Microservices can use REST, RPC, or any other method to communicate with one another, so REST or an API is really orthogonal to the topic of microservices...
Reference: What is an API? In English, please.
API = Application Programming Interface
Microservices = an architecture
In short
Microservice should expose a well-defined API.
Microservice is the way you may want to architect your solution
API is what your consumers see.
You can expose API without microservices in the backend (in fact, most non-training scenarios don't require microservices).
You may want to read http://samnewman.io/books/building_microservices/ before you decide on using microservices (unless this is for training purposes).
Microservice is well defined when you are following SOC - seperation of Concern on the entity/domain level ,where each entity / domain are independent of any other service.
for example user service will only be responsible for storing, updating and deleting user related informations.
Microservice backend and frontend microservice can further be splitted in 2 parts
frontend microservice which exposes rest endpoint just like Web API
backend microservice which actually perform all the operations.
Rest API is more of endpoints exposed to outer world and can be used with microservices as well, as explained above.
The majority of the answers is based on the old-school understanding of API as a programmatic interface. Nowadays, this meaning is melted and start confusing people becuase some developers started (for simplicit or by mistake) interpred the API of an application as the application per se. In such case, it is impossible to distinguish between the modern API and Microservices. Nonetheless, we can say that an API-application can comprise many Microservices, the most of which interact within the application via Microservice's APIs while others may expose their APIs as Applications's APIs. Also, a Microservice (as a service) may not include other Microservices (services), but may orchestrate a composition of Microservices via API-bases invocations. Applications may contain Microservices but, in the best practices, may not contain other Applications.
Microservices
A microservice architecture is about slicing an application logic into small pieces or "components" that can act between them and/or be exposed through an API.
API
A (web) application need to design the business logic with all set of object entities (model) and possible operations on them.
An (Application Programming Interface][https://en.wikipedia.org/wiki/Application_programming_interface) is a way of making the requests to an application by exposing specific entry-points that are in charge of invoking the appropriate application operations.
ReST(ful) APIs
("ReST" as in Representational State Transfer) are APIs complying with at least these 5 constraints:
User-interface is distinct from data storage and manipulation (Client-Server architecture)

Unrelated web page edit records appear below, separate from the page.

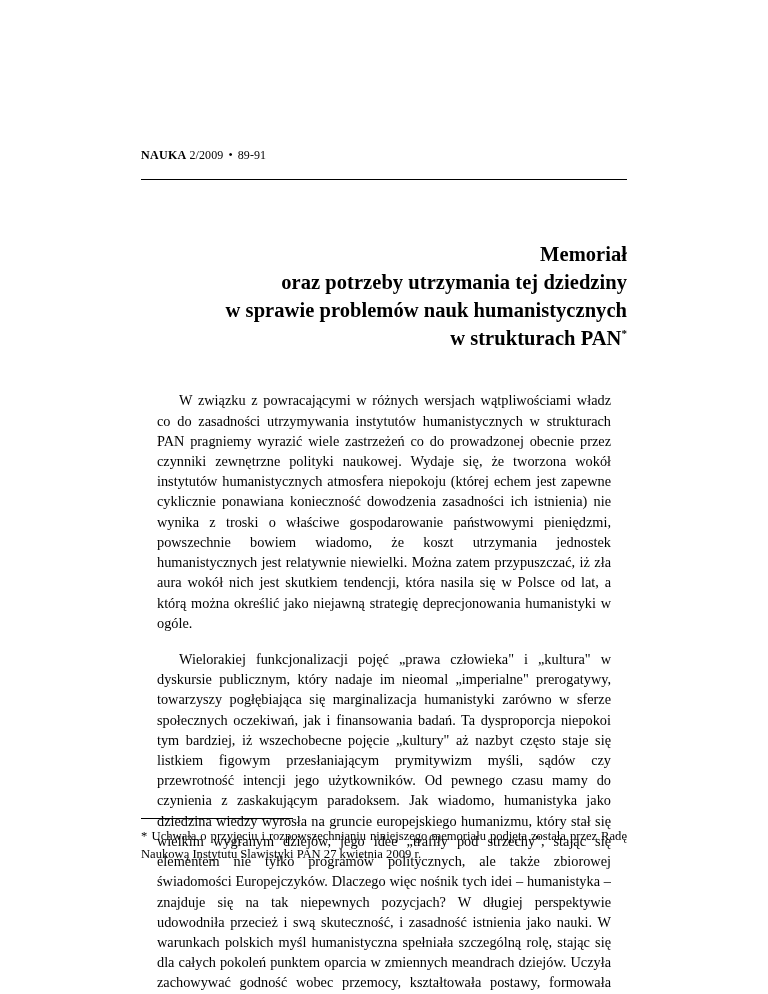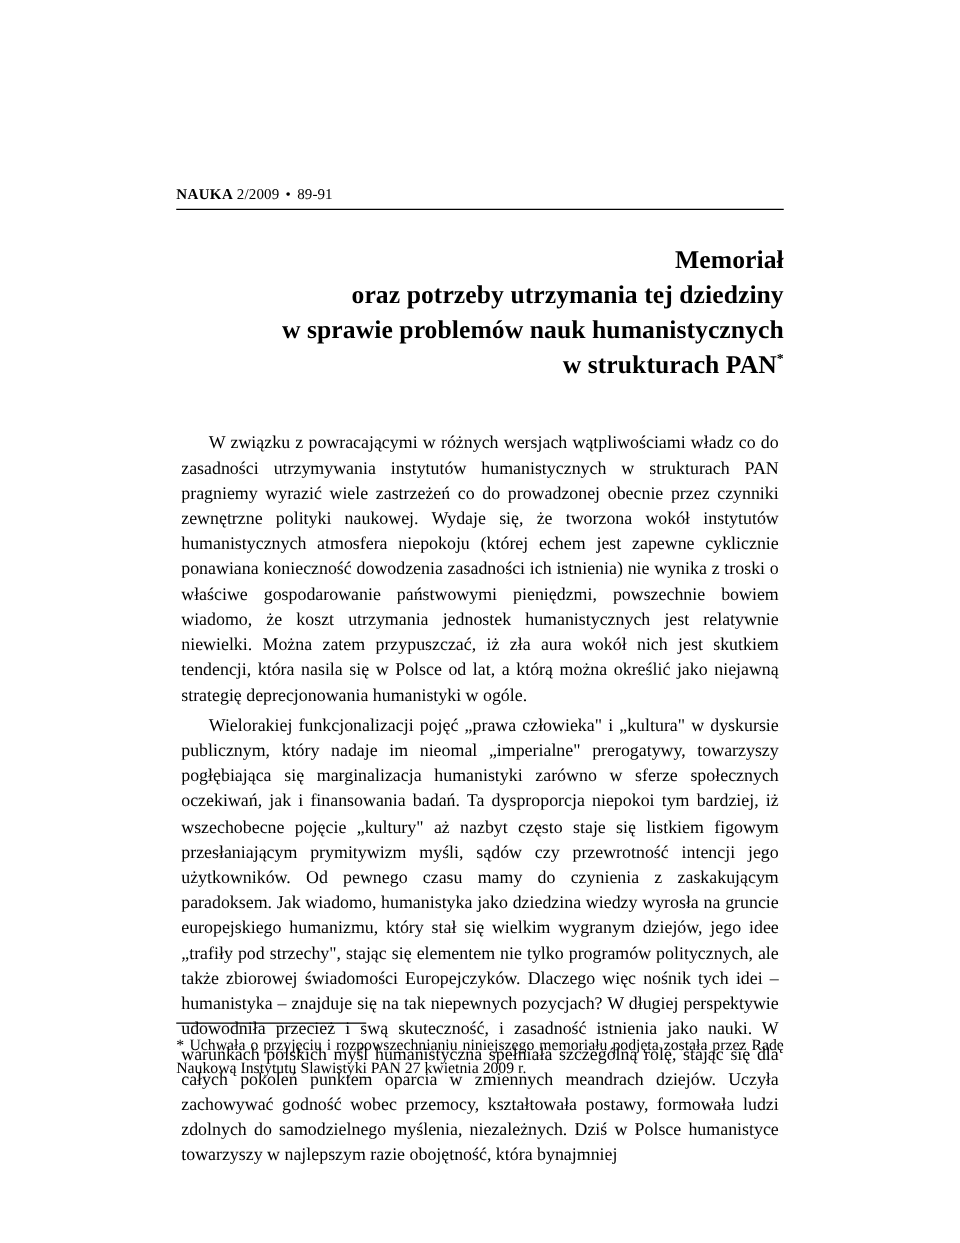"NAUKA 2/2009 • 89-91" .running-head { padding-bottom: 4px -> 16px }
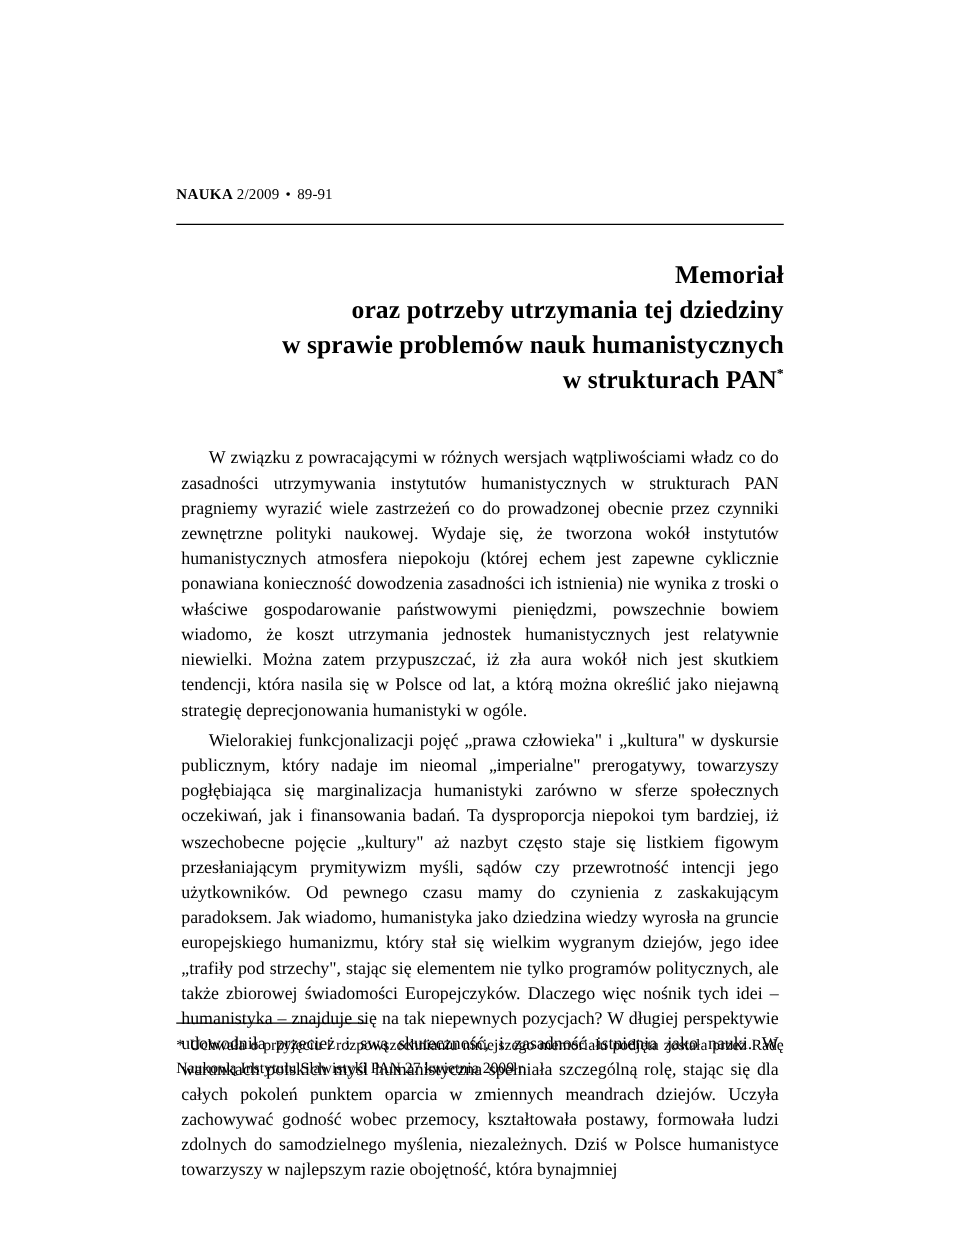"Memoriał" .title-block { margin-top: 26px -> 60px }
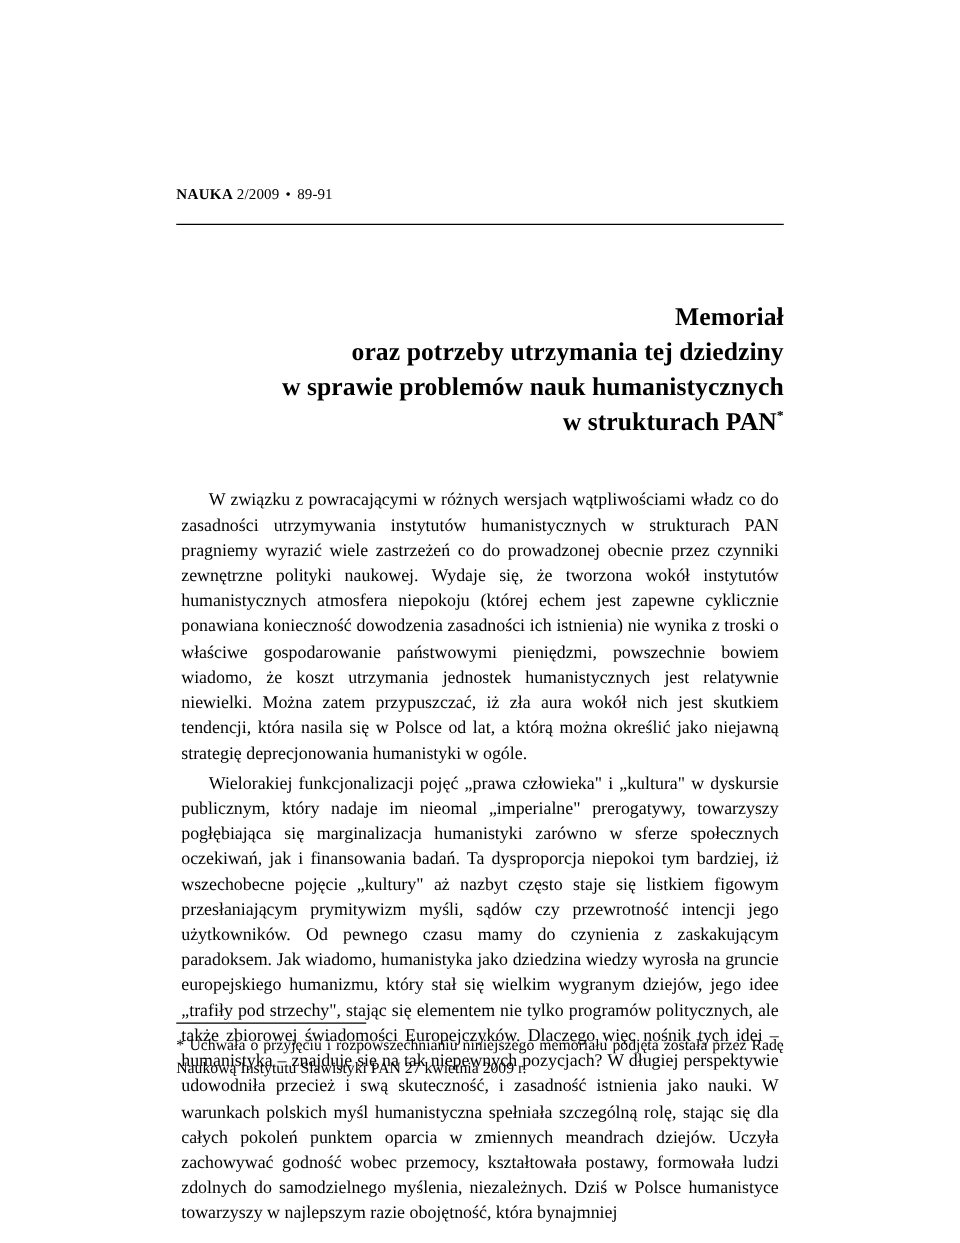"W związku z powracającymi w" .body-text p { margin: 4px -> 16px }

No client context is stored on the server ("stateless")
Server responses must, implicitly or explicitly, define themselves as cacheable or not
Client does not have to be aware of the layers between him and the server
Response/request messages must be: be self-descriptive; allow to identify a resource; use representations allowing to manipulate the resources; announce available actions and resources ("Uniform interface").
"The real difference"
So, while these notions are obviously related, they are clearly distinct concepts:
Being ReSTful or not, an API exposes operations provided by a server that might (but not necessarily) be shelled into smaller components (microservices).
Also, while a typical web (ReST)API uses the HTTP protocol between the client and the server, components within a microservice architecture might communicate using other protocol(s) (e.g. WAMP, AMQP, JSON-RPC, XML-RPC, SOAP, ...)
In layman's term, if you have a web API server and you split them into several independent mini servers, use a proxy-server and load-balancer to clusterize them, and (optionally, give each a separate database entity), that is a microservice architecture.